The search engine graph-traverses the permissioning data to resolve the ACLs and then runs a JOIN across all three indexes to produce the final set of results. Note this means that all queries resolve permissioning on each query rather than the more common but limiting approach of passing the search results to a separate process outside of the search engine.

Incremental Indexing and Caching

Often, the capacity for a data source to export data to an external system is many orders of magnitude slower than the ability of the search engine to index the data. For this and other reasons, the search engine ensures that the first time an org is indexed is the only time it has to index the entire set of data. All subsequent indexing actions are constrained to incremental changes (inserts, updates, deletes) and are run as background processes, either initiated or triggered by the changes, or run at regularly scheduled intervals.

The initial upload itself needs consideration. For example, it can take weeks to upload a large corpus of data the first time out of a cloud application. As such, for extreme sizes, the normal incremental indexing process is replaced with a faster batch export model.
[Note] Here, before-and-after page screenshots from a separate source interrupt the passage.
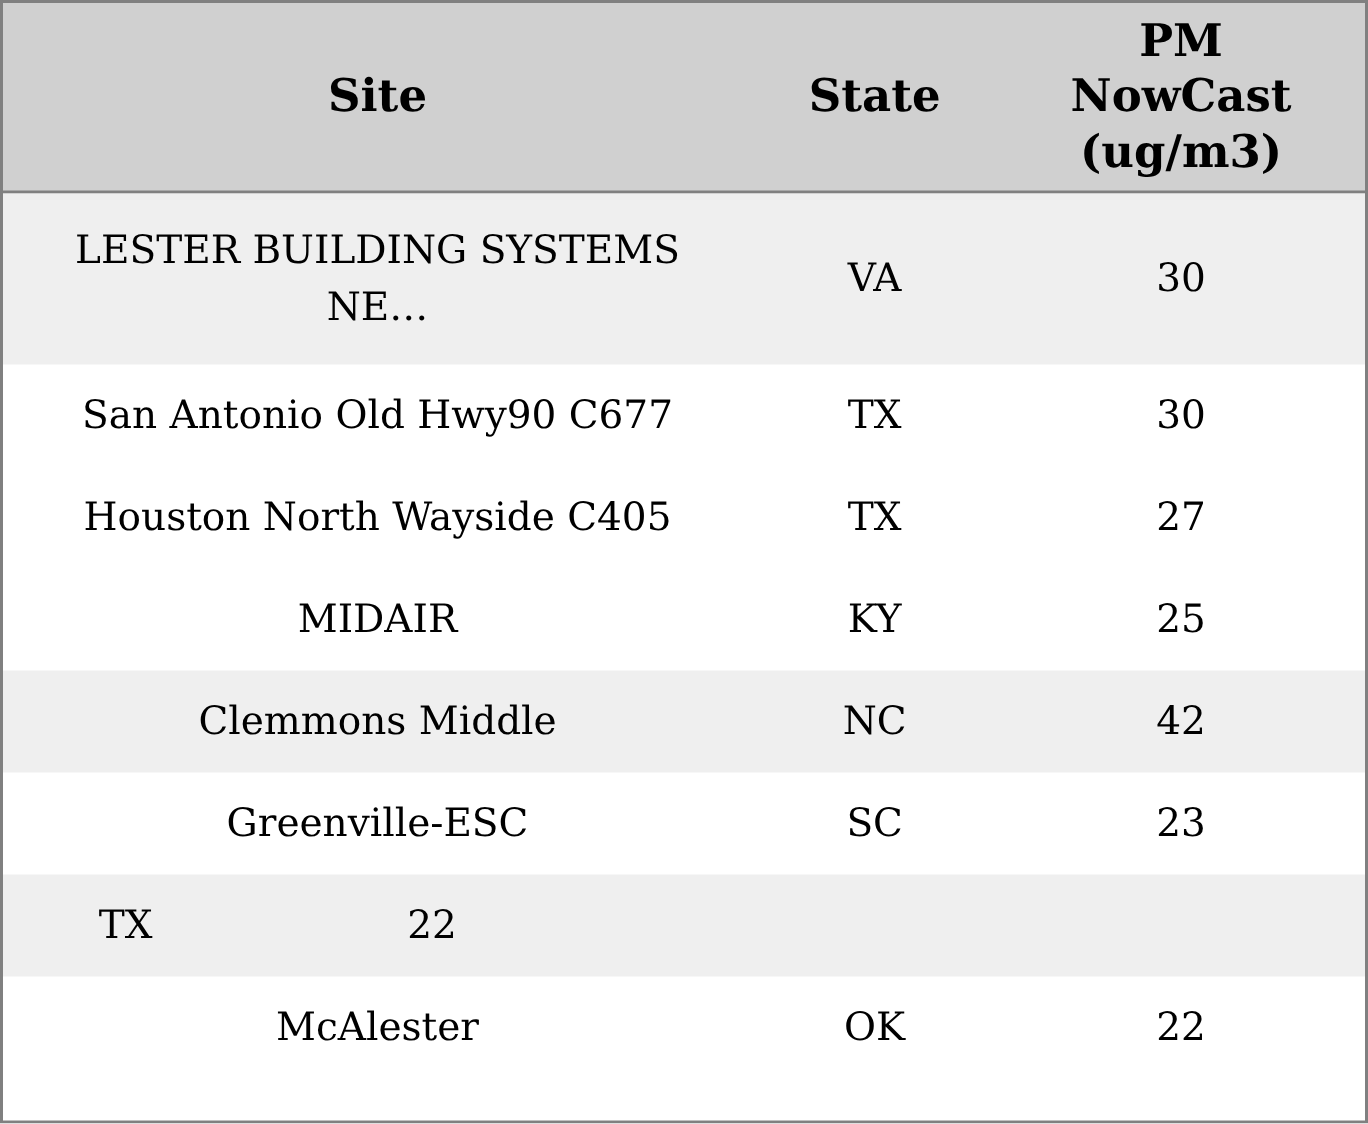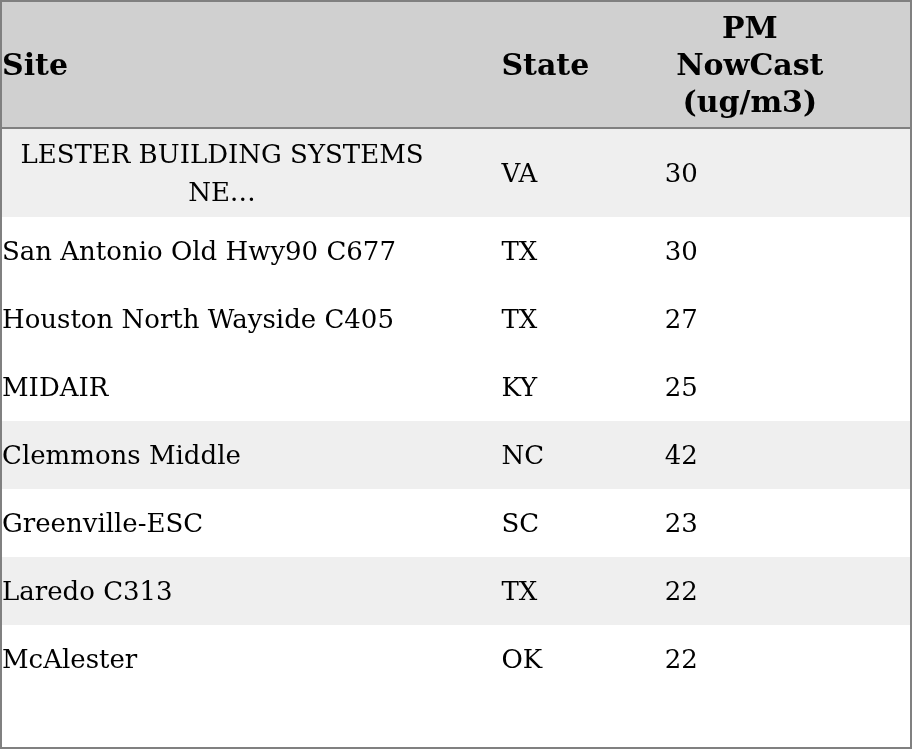--- a/index.html
+++ b/index.html
@@ -29,6 +29,7 @@
     text-align: center;
     display: flex;
     align-items: center;
+    justify-content: center;
     height: 100%;
   }
   .col-site  { flex: 0 0 55%; }

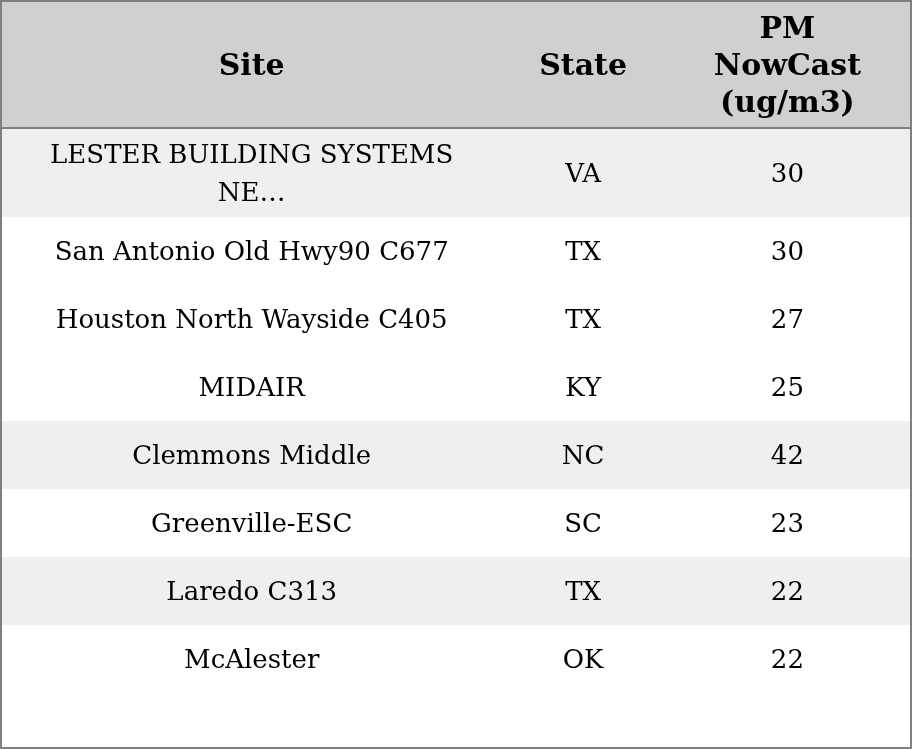--- a/index.html
+++ b/index.html
@@ -47,7 +47,7 @@
   .header-row .col-pm .inner { max-width: 170px; }
 
   .data-row { height: 68px; font-size: 26px; line-height: 38px; }
-  .data-row.tall { height: 88px; }
+  .data-row.tall { height: 114px; }
   .data-row.alt { background: #efefef; }
   .data-row .col-site .inner { max-width: 440px; }
 </style>

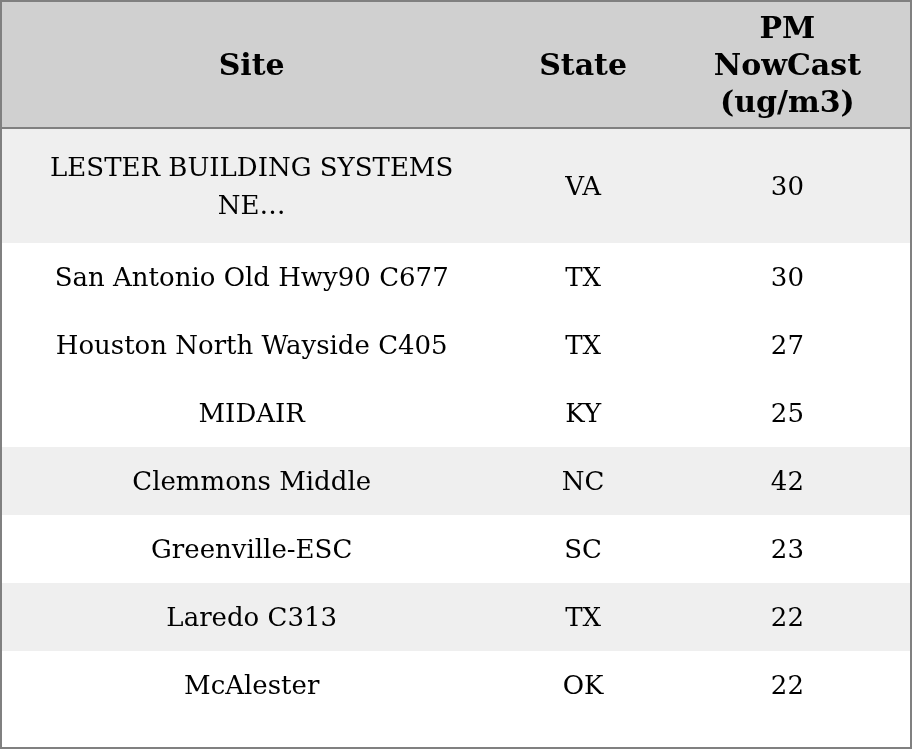--- a/index.html
+++ b/index.html
@@ -143,9 +143,6 @@
   </div>
 
   <div class="row data-row alt">
-    <div class="cell col-site">
-        <span class="inner">Laredo C313</span>
-      </div>
     <div class="cell col-state">
         <span class="inner">TX</span>
       </div>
Further, to avoid having to repeat this process should anything happen to corrupt the index, the data can be indexed into a high-performant persistent cache (e.g. Hadoop) and streamed into the search index (e.g. Spark) in near-real time. This allows the system to recreate the index from scratch by streaming directly from the Hadoop database.

Redundancy and Failover

Search indexes are often critical services that demand high availability and uptime requirements; in effect, can never really be offline, even for maintenance. As such, indexes (shards and all) are typically replicated, so there are always multiple copies in hot standby. Both data uploads and queries are sent to all copies in parallel via a dispatcher and load balancer, allowing the engine to continue to run if a server fails, locks up, or is delayed due to a long-running process.